Here is the task for the records below: repeat exactly the lines from the one with "[80,209,195,223] Forked from" to the one with "[122,240,519,259] TODO: deck.gl", both included, and nothing else.

• _Given records_:
· · · ·

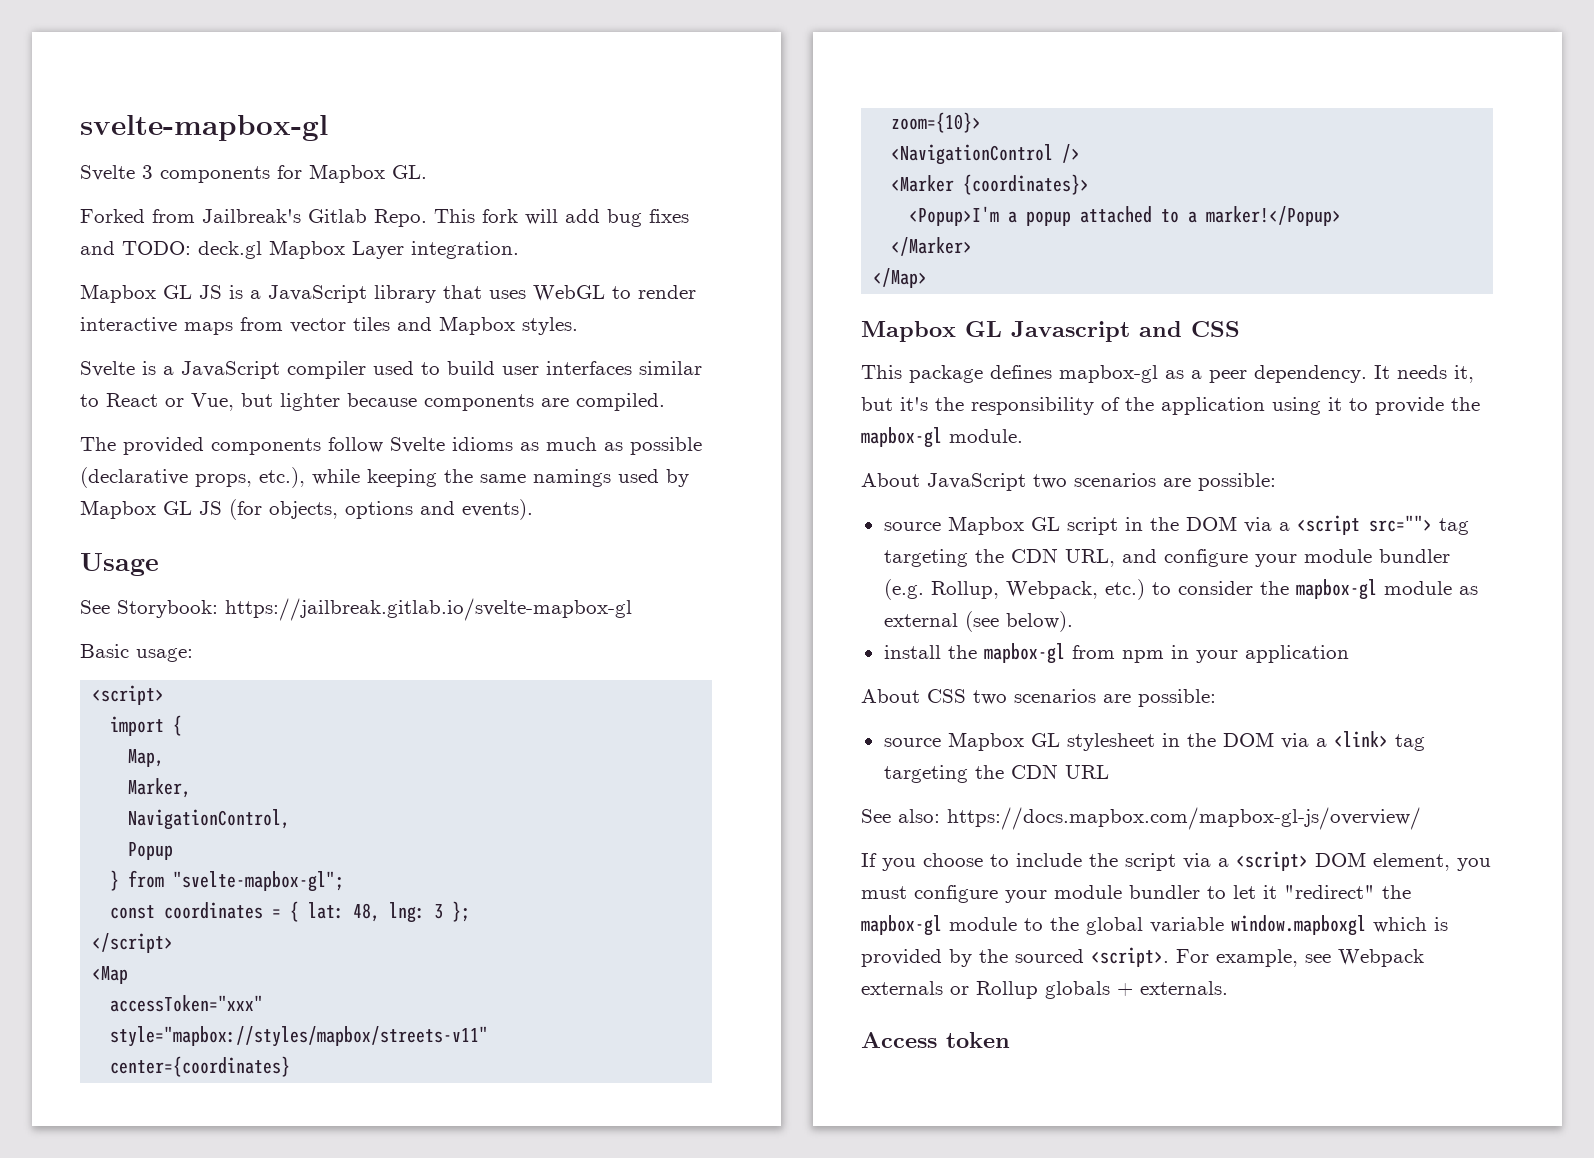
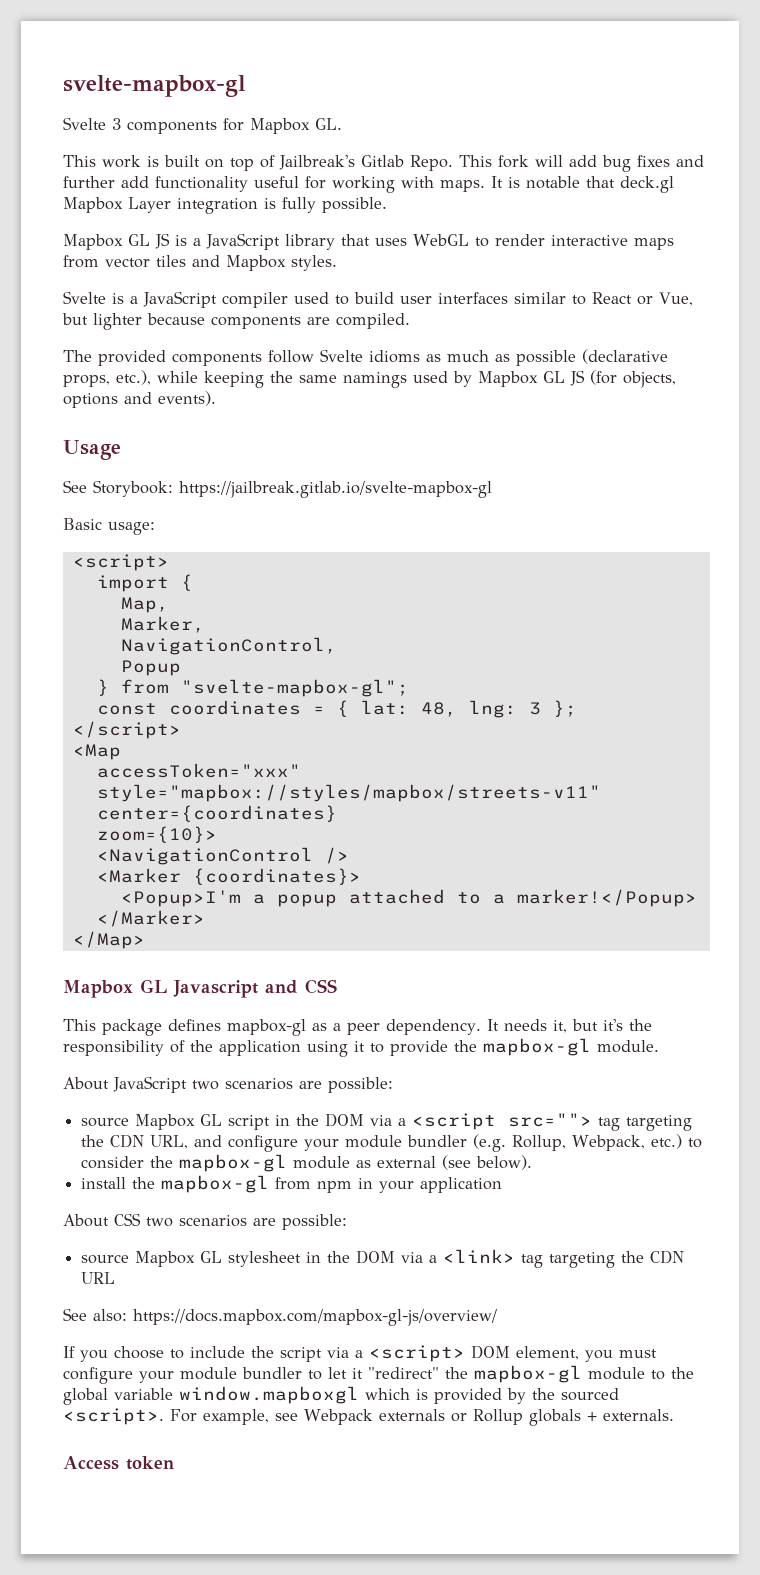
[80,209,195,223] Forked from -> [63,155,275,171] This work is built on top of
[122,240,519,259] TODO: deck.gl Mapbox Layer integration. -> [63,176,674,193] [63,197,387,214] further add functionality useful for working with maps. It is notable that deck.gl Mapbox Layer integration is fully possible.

· · · ·

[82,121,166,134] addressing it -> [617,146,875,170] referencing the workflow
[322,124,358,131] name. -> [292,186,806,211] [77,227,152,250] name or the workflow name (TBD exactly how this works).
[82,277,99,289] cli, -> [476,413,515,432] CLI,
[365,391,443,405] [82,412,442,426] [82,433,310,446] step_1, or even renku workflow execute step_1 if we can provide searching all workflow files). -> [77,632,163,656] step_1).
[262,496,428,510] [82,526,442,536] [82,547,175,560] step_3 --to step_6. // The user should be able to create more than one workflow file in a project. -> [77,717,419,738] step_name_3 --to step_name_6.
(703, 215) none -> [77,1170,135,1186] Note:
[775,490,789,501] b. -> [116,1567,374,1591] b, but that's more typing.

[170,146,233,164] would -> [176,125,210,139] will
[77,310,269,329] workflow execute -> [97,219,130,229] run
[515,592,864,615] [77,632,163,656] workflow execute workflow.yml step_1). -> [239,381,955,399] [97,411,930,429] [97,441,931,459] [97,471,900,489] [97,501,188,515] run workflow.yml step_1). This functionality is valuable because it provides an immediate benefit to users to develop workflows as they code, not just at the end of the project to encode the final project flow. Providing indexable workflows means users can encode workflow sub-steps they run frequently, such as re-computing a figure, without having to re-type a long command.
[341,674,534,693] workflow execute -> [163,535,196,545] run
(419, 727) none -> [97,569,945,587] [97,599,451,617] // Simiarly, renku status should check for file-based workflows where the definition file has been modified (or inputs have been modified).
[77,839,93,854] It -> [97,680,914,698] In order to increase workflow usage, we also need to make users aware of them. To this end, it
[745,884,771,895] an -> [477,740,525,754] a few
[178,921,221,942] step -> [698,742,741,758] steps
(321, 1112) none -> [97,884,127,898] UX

· · · ·

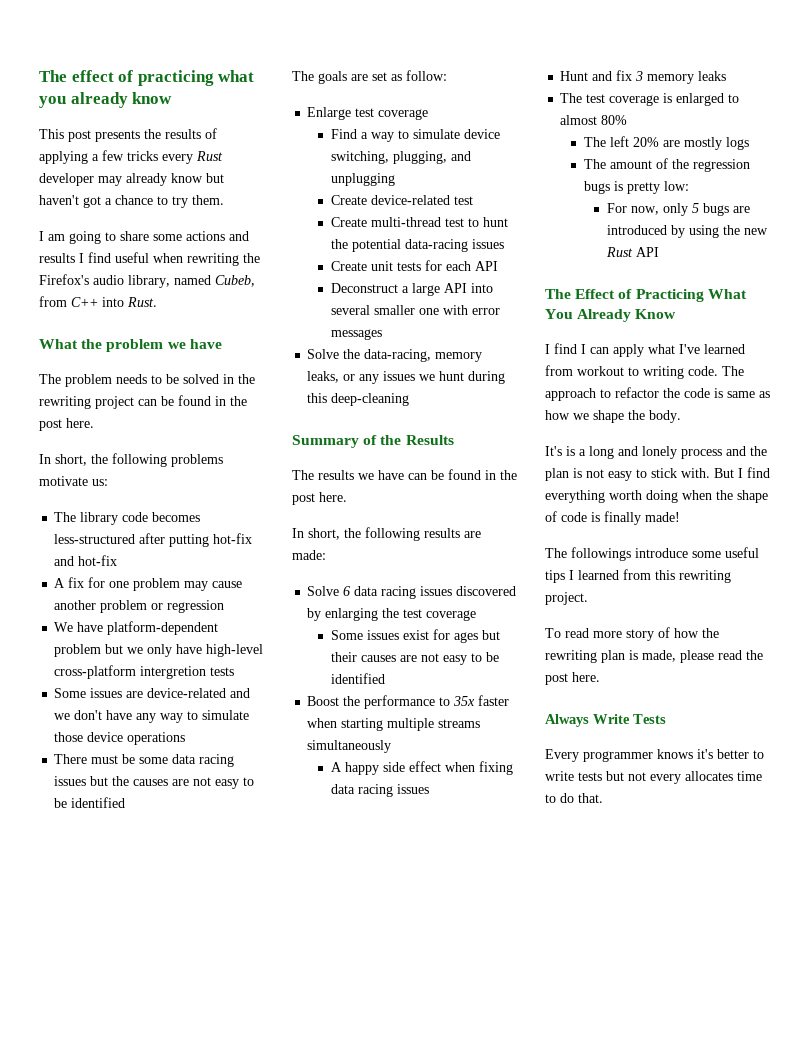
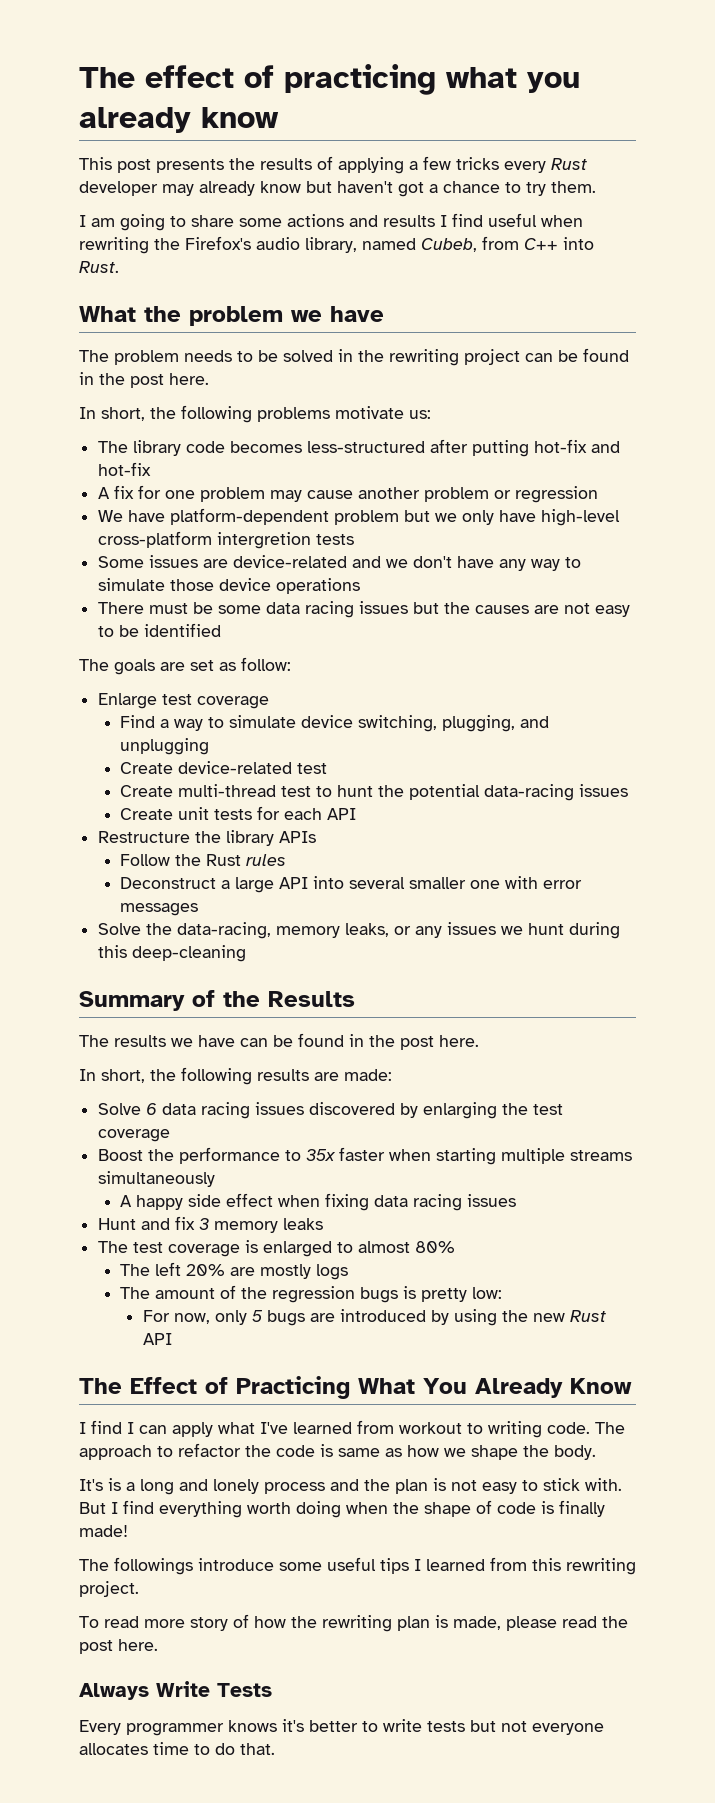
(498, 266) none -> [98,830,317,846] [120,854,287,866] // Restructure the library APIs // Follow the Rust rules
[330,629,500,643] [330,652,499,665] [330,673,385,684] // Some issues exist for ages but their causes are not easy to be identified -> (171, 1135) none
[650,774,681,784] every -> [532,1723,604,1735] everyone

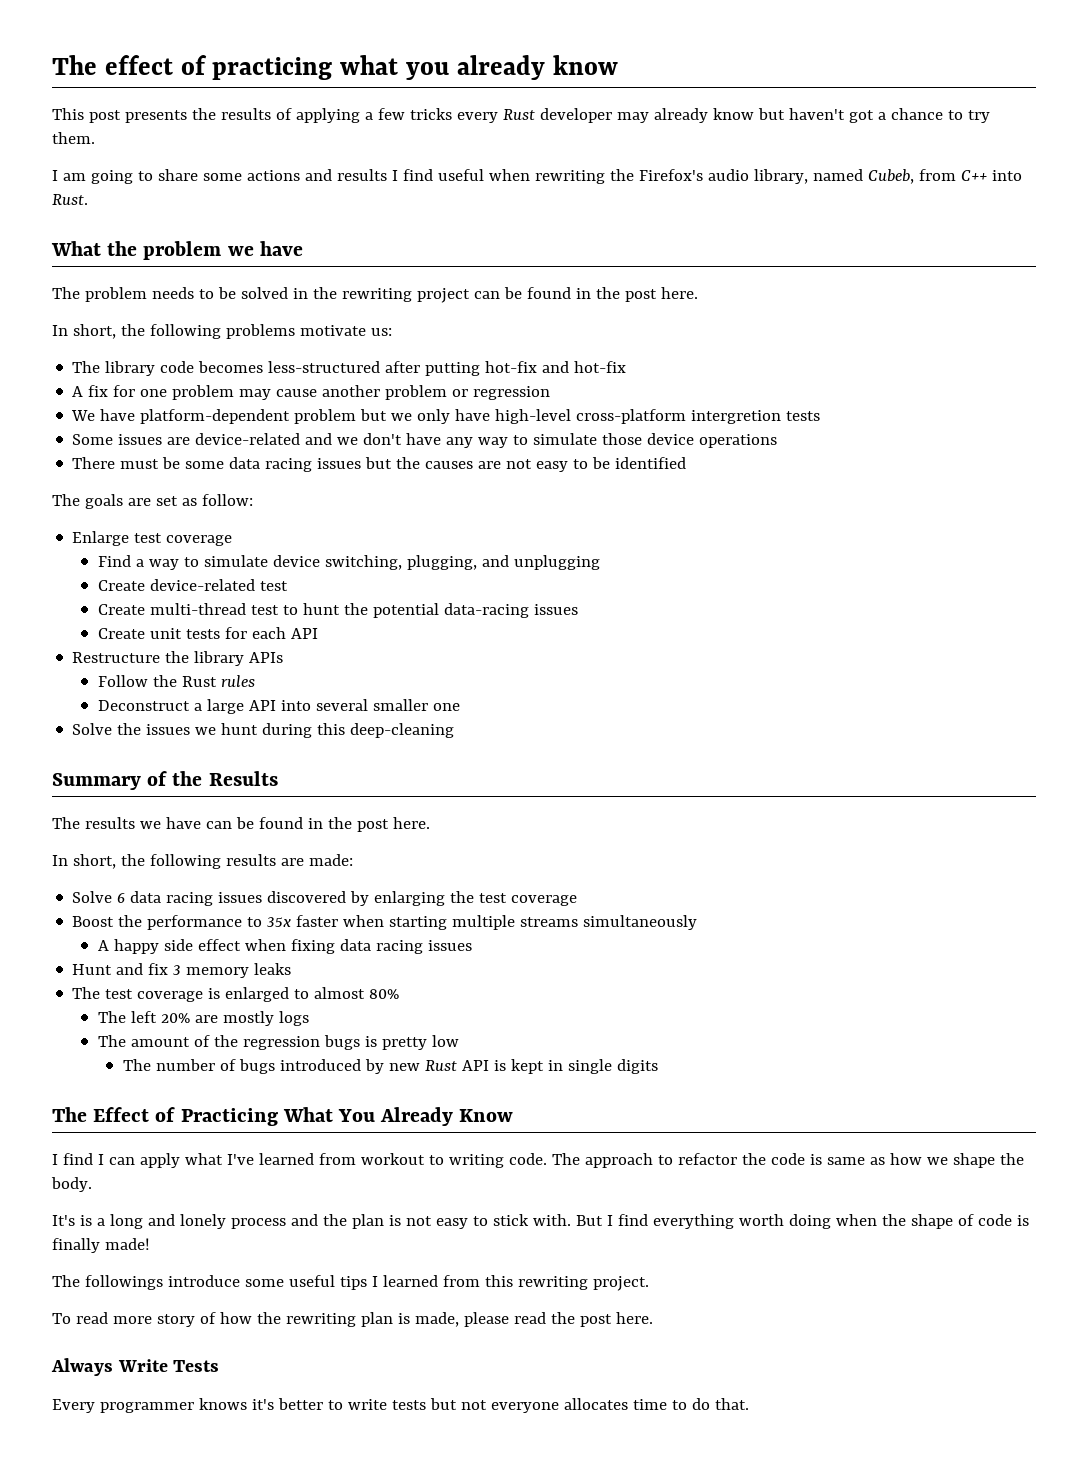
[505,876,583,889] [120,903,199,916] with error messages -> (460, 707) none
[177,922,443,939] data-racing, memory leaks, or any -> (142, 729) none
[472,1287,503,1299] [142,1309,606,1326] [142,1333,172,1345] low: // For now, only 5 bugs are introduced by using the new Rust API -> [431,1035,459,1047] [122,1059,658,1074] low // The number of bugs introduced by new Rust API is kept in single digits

· · · ·

• _Exercise solution_:
[80,209,195,223] Forked from -> [63,155,275,171] This work is built on top of
[122,240,519,259] TODO: deck.gl Mapbox Layer integration. -> [63,176,674,193] [63,197,387,214] further add functionality useful for working with maps. It is notable that deck.gl Mapbox Layer integration is fully possible.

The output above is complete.